### About **Spark**

Spark is a platform for cluster computing. Spark lets you spread data and computations over clusters with multiple nodes
(think of each node as a separate computer). Splitting up your data makes it easier to work with very large datasets
because each node only works with a small amount of data.

As each node works on its own subset of the total data, it also carries out a part of the total calculations required,
so that both data processing and computation are performed in parallel over the nodes in the cluster. It is a fact
that parallel computation can make certain types of programming tasks much faster.

When to use Spark? Answering questions like the following is helpful:

- Is my data too big to work with on a single machine?
- Can my calculations be easily parallelized?

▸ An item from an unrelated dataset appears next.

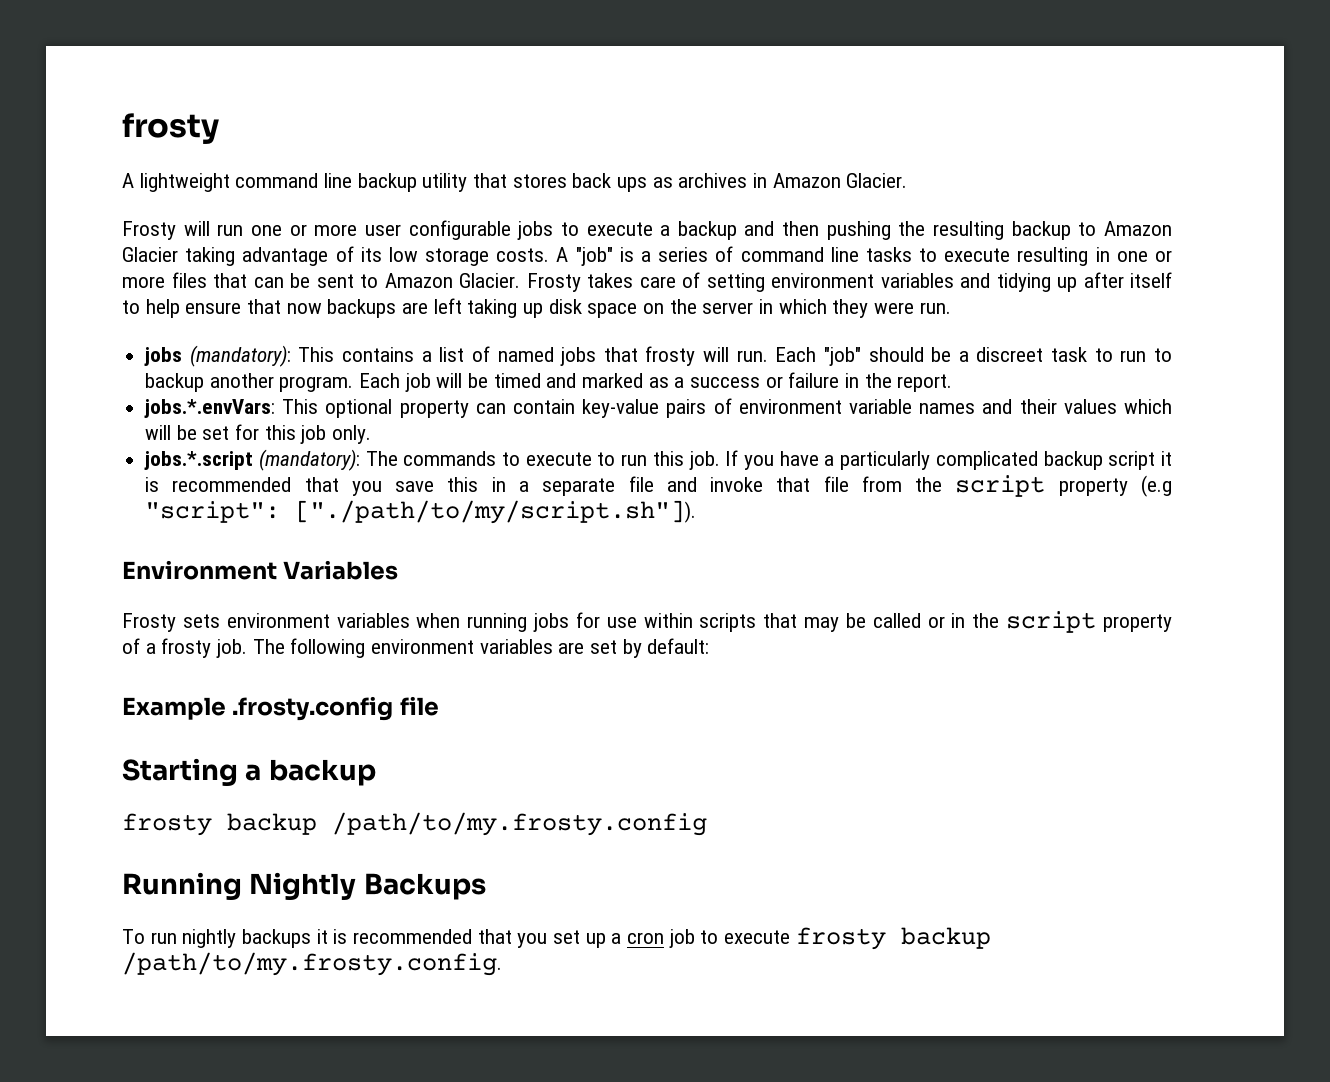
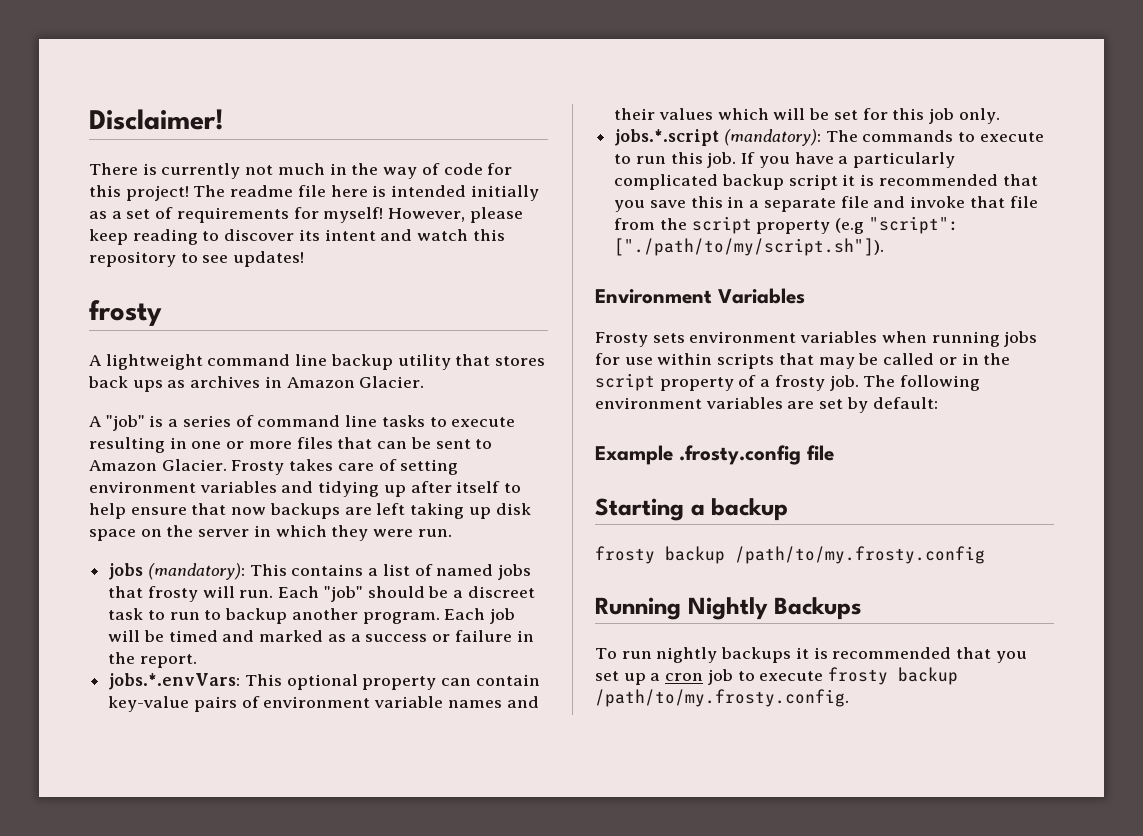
(122, 128) none -> [89,109,224,130] [89,163,513,179] [89,185,539,201] [89,207,523,223] [89,229,505,245] [89,251,305,267] Disclaimer! // There is currently not much in the way of code for this project! The readme file here is intended initially as a set of requirements for myself! However, please keep reading to discover its intent and watch this repository to see updates! //
[122,220,1172,240] [122,246,550,266] Frosty will run one or more user configurable jobs to execute a backup and then pushing the resulting backup to Amazon Glacier taking advantage of its low storage costs. -> (425, 382) none

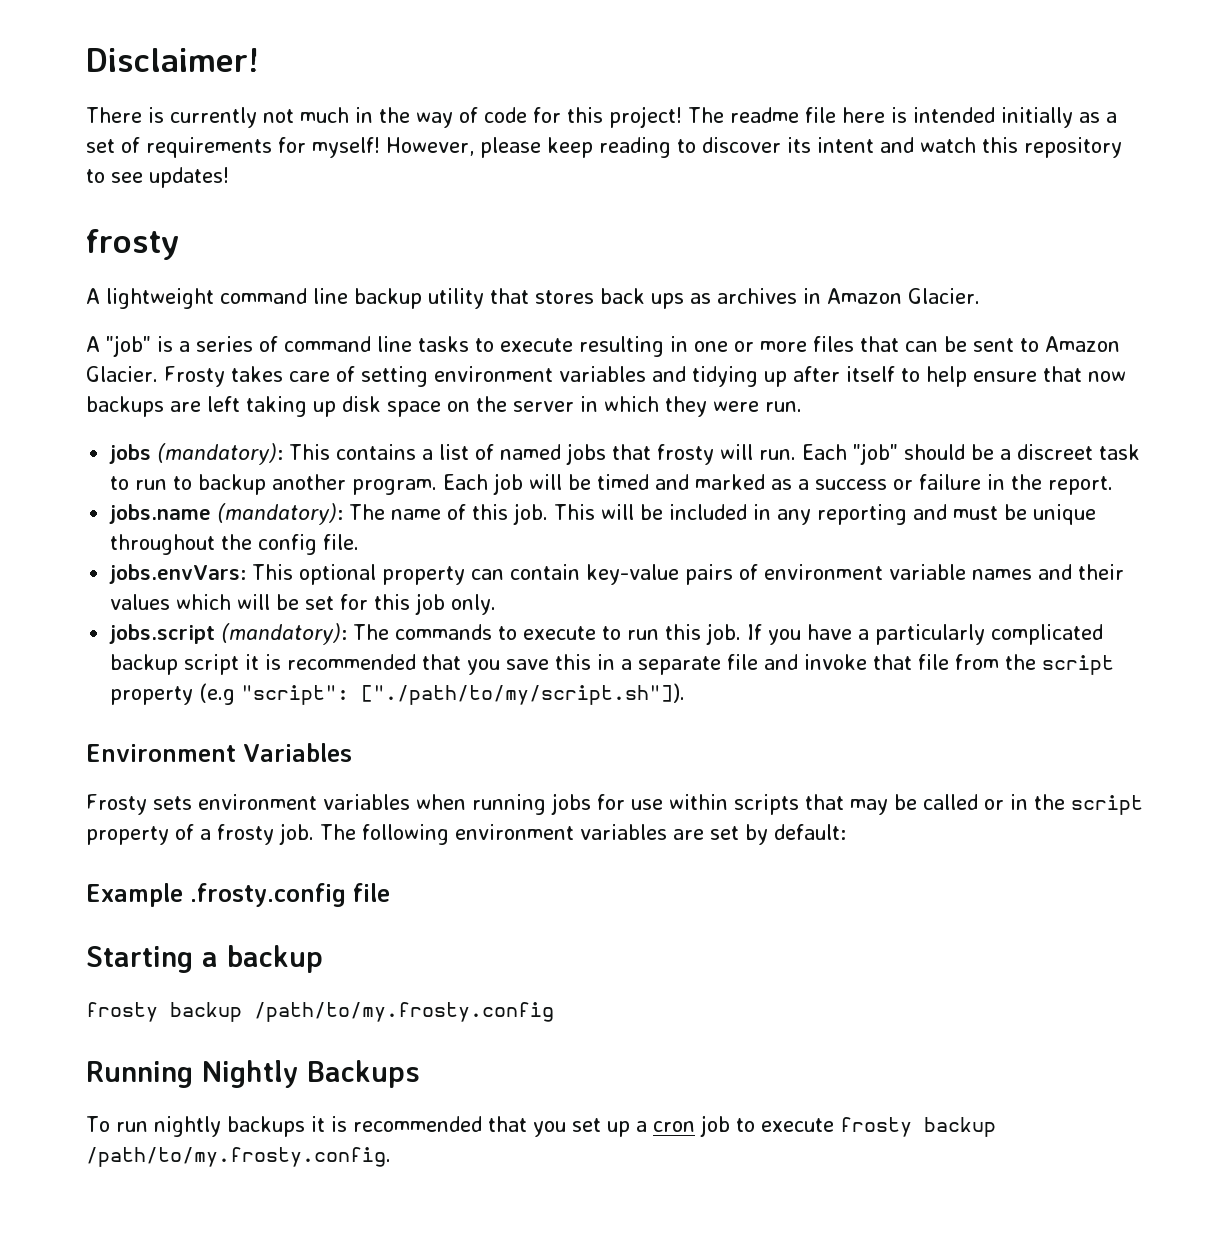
[108,673,241,690] jobs.*.envVars: -> [109,503,1097,525] [110,534,360,555] [109,564,247,584] jobs.name (mandatory): The name of this job. This will be included in any reporting and must be unique throughout the config file. // jobs.envVars:
[614,129,720,146] jobs.*.script -> [109,624,216,644] jobs.script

Spark's core data structure is the Resilient Distributed Dataset (RDD). RDDs are hard to work with and one usually uses
Spark DataFrame abstraction built on top of RDDs. DataFrames are also more optimized for complicated operations than
RDDs.

Important:

 - Spark only handles numeric data (integer, double)

#### Setup
To run spark locally on a windows machine, make sure to download `hadoop` [here](https://github.com/cdarlint/winutils)
and add the following to the environmental variables:
> `HADOOP_HOME=<your local hadoop folder (eg. C:\usr\bin\Hadoop\hadoop-3.2.2\bin)>


#### Session Initiation

In [39]:
import numpy as np
from pyspark.sql import SparkSession
import pyspark.sql.functions as F
from pyspark.sql.types import StructType, StructField, StringType, IntegerType
import pandas as pd

# create new spark session if necessary
spark = SparkSession.builder.\
    config("spark.driver.host", "127.0.0.1").\
    config("spark.driver.extraJavaOptions", "-Dio.netty.tryReflectionSetAccessible=true").\
    config("spark.executor.extraJavaOptions", "-Dio.netty.tryReflectionSetAccessible=true").\
    config("spark.sql.execution.arrow.pyspark.enabled", "true").\
    config("spark.sql.shuffle.partitions", "8").\
    config("spark.driver.memory", "8g").getOrCreate()
# list tables in cluster
spark.catalog.listTables()

[]

#### Reading / Importing Data

In [8]:
# 1. PySpark dataframe from pandas
# note: follow this process to make sure pyspark runs locally: https://github.com/cdarlint/winutils
dfp = pd.read_csv("data/brics.csv", index_col=0).rename_axis("country_code").reset_index()
dfs = spark.createDataFrame(dfp)
dfs.printSchema()
dfs.show()

# 2.
dfs_ = spark.read.csv("data/brics.csv", header=True)
dfs_ = dfs_.withColumnRenamed("_c0", "country_code")
dfs_.printSchema()
dfs_.show()

root
 |-- country_code: string (nullable = true)
 |-- country: string (nullable = true)
 |-- capital: string (nullable = true)
 |-- area: double (nullable = true)
 |-- population: double (nullable = true)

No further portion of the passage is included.